Supplied records: Begin

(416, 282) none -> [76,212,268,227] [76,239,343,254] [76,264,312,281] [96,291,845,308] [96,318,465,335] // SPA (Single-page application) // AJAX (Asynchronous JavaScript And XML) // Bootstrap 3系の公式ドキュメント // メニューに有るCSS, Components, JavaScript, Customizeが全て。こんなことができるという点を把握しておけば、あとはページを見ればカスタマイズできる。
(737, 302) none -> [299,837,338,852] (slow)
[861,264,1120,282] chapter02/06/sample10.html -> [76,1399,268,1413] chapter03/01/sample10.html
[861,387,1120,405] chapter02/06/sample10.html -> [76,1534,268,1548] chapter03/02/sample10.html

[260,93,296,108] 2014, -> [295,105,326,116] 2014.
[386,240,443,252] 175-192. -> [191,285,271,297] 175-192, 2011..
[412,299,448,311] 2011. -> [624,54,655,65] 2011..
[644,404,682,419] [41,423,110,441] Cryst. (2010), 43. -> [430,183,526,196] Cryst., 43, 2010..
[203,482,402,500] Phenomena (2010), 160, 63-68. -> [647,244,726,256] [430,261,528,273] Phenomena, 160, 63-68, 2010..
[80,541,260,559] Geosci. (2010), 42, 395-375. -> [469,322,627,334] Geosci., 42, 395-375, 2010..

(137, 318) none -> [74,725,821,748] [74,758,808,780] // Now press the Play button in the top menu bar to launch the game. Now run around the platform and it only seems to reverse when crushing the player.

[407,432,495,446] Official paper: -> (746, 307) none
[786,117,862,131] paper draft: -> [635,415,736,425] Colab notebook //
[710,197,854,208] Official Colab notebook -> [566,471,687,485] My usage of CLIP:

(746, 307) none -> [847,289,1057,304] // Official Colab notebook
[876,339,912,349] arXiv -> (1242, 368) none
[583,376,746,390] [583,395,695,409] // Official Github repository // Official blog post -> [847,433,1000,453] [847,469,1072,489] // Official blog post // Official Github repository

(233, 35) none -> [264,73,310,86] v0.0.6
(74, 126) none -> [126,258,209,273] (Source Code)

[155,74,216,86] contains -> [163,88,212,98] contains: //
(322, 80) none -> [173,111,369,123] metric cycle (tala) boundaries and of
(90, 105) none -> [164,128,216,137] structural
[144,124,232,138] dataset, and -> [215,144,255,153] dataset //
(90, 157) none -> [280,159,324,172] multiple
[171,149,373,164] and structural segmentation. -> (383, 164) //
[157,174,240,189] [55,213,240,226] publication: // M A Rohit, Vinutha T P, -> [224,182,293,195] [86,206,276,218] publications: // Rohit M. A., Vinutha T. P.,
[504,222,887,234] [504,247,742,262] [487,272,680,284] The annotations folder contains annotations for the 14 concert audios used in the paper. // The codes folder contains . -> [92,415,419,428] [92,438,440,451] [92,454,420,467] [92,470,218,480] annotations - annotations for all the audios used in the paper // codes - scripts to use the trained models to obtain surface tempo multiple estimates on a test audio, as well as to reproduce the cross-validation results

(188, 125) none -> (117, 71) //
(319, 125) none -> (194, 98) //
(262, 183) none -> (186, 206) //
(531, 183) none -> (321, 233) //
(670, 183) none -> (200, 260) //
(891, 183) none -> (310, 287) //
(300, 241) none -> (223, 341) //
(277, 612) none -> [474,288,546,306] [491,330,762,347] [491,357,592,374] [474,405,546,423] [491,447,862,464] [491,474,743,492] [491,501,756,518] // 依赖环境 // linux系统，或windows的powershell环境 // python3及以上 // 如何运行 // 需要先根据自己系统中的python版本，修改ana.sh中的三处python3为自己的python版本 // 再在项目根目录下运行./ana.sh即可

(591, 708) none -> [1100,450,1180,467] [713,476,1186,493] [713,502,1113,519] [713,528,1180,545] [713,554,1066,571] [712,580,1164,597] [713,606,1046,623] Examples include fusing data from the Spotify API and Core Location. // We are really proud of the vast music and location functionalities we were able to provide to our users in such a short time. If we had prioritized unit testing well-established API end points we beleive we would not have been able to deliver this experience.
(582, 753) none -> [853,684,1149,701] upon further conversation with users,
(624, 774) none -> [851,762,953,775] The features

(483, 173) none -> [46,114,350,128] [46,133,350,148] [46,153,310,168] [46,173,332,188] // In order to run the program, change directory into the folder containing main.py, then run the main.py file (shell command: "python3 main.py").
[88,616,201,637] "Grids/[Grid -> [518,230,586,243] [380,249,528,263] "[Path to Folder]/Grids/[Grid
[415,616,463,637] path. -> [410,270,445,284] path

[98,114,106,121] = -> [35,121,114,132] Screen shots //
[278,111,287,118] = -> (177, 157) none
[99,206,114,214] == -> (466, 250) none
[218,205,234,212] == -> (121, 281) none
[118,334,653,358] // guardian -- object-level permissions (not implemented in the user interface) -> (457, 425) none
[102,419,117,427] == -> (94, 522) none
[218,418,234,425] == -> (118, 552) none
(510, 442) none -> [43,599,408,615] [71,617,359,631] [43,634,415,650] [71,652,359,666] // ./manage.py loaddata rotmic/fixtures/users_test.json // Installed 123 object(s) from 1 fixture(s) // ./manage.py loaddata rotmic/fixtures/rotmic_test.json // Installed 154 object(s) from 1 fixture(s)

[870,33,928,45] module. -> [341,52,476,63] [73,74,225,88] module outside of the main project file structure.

Supplied records: End

**Exercise requirements**
Your response should consist of the records, printed exactly.

**Solution**
(416, 282) none -> [76,212,268,227] [76,239,343,254] [76,264,312,281] [96,291,845,308] [96,318,465,335] // SPA (Single-page application) // AJAX (Asynchronous JavaScript And XML) // Bootstrap 3系の公式ドキュメント // メニューに有るCSS, Components, JavaScript, Customizeが全て。こんなことができるという点を把握しておけば、あとはページを見ればカスタマイズできる。
(737, 302) none -> [299,837,338,852] (slow)
[861,264,1120,282] chapter02/06/sample10.html -> [76,1399,268,1413] chapter03/01/sample10.html
[861,387,1120,405] chapter02/06/sample10.html -> [76,1534,268,1548] chapter03/02/sample10.html

[260,93,296,108] 2014, -> [295,105,326,116] 2014.
[386,240,443,252] 175-192. -> [191,285,271,297] 175-192, 2011..
[412,299,448,311] 2011. -> [624,54,655,65] 2011..
[644,404,682,419] [41,423,110,441] Cryst. (2010), 43. -> [430,183,526,196] Cryst., 43, 2010..
[203,482,402,500] Phenomena (2010), 160, 63-68. -> [647,244,726,256] [430,261,528,273] Phenomena, 160, 63-68, 2010..
[80,541,260,559] Geosci. (2010), 42, 395-375. -> [469,322,627,334] Geosci., 42, 395-375, 2010..

(137, 318) none -> [74,725,821,748] [74,758,808,780] // Now press the Play button in the top menu bar to launch the game. Now run around the platform and it only seems to reverse when crushing the player.

[407,432,495,446] Official paper: -> (746, 307) none
[786,117,862,131] paper draft: -> [635,415,736,425] Colab notebook //
[710,197,854,208] Official Colab notebook -> [566,471,687,485] My usage of CLIP:

(746, 307) none -> [847,289,1057,304] // Official Colab notebook
[876,339,912,349] arXiv -> (1242, 368) none
[583,376,746,390] [583,395,695,409] // Official Github repository // Official blog post -> [847,433,1000,453] [847,469,1072,489] // Official blog post // Official Github repository

(233, 35) none -> [264,73,310,86] v0.0.6
(74, 126) none -> [126,258,209,273] (Source Code)

[155,74,216,86] contains -> [163,88,212,98] contains: //
(322, 80) none -> [173,111,369,123] metric cycle (tala) boundaries and of
(90, 105) none -> [164,128,216,137] structural
[144,124,232,138] dataset, and -> [215,144,255,153] dataset //
(90, 157) none -> [280,159,324,172] multiple
[171,149,373,164] and structural segmentation. -> (383, 164) //
[157,174,240,189] [55,213,240,226] publication: // M A Rohit, Vinutha T P, -> [224,182,293,195] [86,206,276,218] publications: // Rohit M. A., Vinutha T. P.,
[504,222,887,234] [504,247,742,262] [487,272,680,284] The annotations folder contains annotations for the 14 concert audios used in the paper. // The codes folder contains . -> [92,415,419,428] [92,438,440,451] [92,454,420,467] [92,470,218,480] annotations - annotations for all the audios used in the paper // codes - scripts to use the trained models to obtain surface tempo multiple estimates on a test audio, as well as to reproduce the cross-validation results

(188, 125) none -> (117, 71) //
(319, 125) none -> (194, 98) //
(262, 183) none -> (186, 206) //
(531, 183) none -> (321, 233) //
(670, 183) none -> (200, 260) //
(891, 183) none -> (310, 287) //
(300, 241) none -> (223, 341) //
(277, 612) none -> [474,288,546,306] [491,330,762,347] [491,357,592,374] [474,405,546,423] [491,447,862,464] [491,474,743,492] [491,501,756,518] // 依赖环境 // linux系统，或windows的powershell环境 // python3及以上 // 如何运行 // 需要先根据自己系统中的python版本，修改ana.sh中的三处python3为自己的python版本 // 再在项目根目录下运行./ana.sh即可

(591, 708) none -> [1100,450,1180,467] [713,476,1186,493] [713,502,1113,519] [713,528,1180,545] [713,554,1066,571] [712,580,1164,597] [713,606,1046,623] Examples include fusing data from the Spotify API and Core Location. // We are really proud of the vast music and location functionalities we were able to provide to our users in such a short time. If we had prioritized unit testing well-established API end points we beleive we would not have been able to deliver this experience.
(582, 753) none -> [853,684,1149,701] upon further conversation with users,
(624, 774) none -> [851,762,953,775] The features

(483, 173) none -> [46,114,350,128] [46,133,350,148] [46,153,310,168] [46,173,332,188] // In order to run the program, change directory into the folder containing main.py, then run the main.py file (shell command: "python3 main.py").
[88,616,201,637] "Grids/[Grid -> [518,230,586,243] [380,249,528,263] "[Path to Folder]/Grids/[Grid
[415,616,463,637] path. -> [410,270,445,284] path

[98,114,106,121] = -> [35,121,114,132] Screen shots //
[278,111,287,118] = -> (177, 157) none
[99,206,114,214] == -> (466, 250) none
[218,205,234,212] == -> (121, 281) none
[118,334,653,358] // guardian -- object-level permissions (not implemented in the user interface) -> (457, 425) none
[102,419,117,427] == -> (94, 522) none
[218,418,234,425] == -> (118, 552) none
(510, 442) none -> [43,599,408,615] [71,617,359,631] [43,634,415,650] [71,652,359,666] // ./manage.py loaddata rotmic/fixtures/users_test.json // Installed 123 object(s) from 1 fixture(s) // ./manage.py loaddata rotmic/fixtures/rotmic_test.json // Installed 154 object(s) from 1 fixture(s)

[870,33,928,45] module. -> [341,52,476,63] [73,74,225,88] module outside of the main project file structure.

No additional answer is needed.